EXERCISE MATERIALS Start Marker
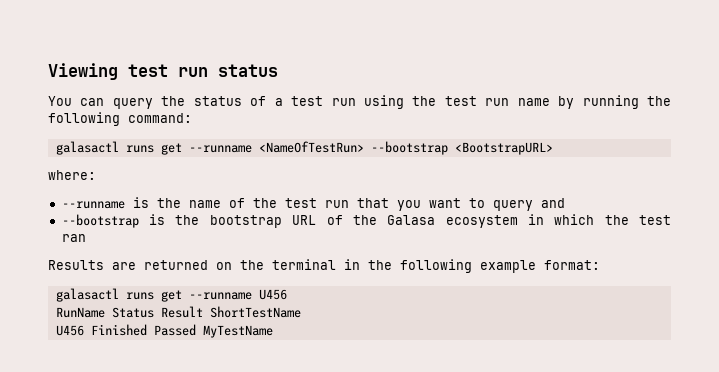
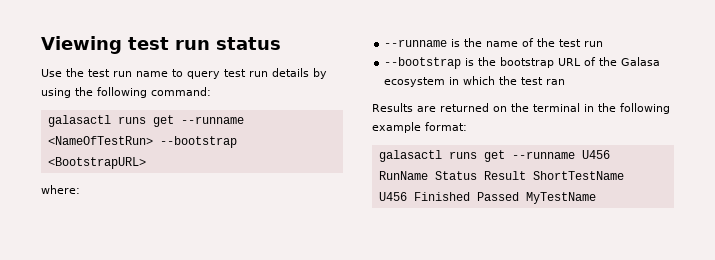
- You can query the status of a test run using the test run name by running the following command:
+ Use the test run name to query test run details by using the following command:
- --runname is the name of the test run that you want to query and
+ --runname is the name of the test run

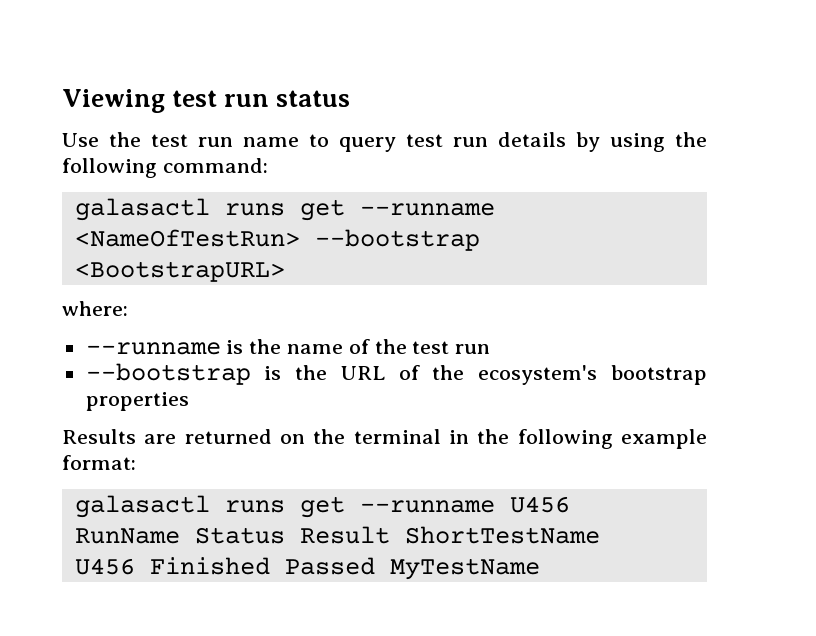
- --bootstrap is the bootstrap URL of the Galasa ecosystem in which the test ran
+ --bootstrap is the URL of the ecosystem's bootstrap properties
EXERCISE MATERIALS End Marker
» ACTION ITEM
The answer must repeat every record exactly, with all pictures left out.

» TASK RESULT
- You can query the status of a test run using the test run name by running the following command:
+ Use the test run name to query test run details by using the following command:
- --runname is the name of the test run that you want to query and
+ --runname is the name of the test run

- --bootstrap is the bootstrap URL of the Galasa ecosystem in which the test ran
+ --bootstrap is the URL of the ecosystem's bootstrap properties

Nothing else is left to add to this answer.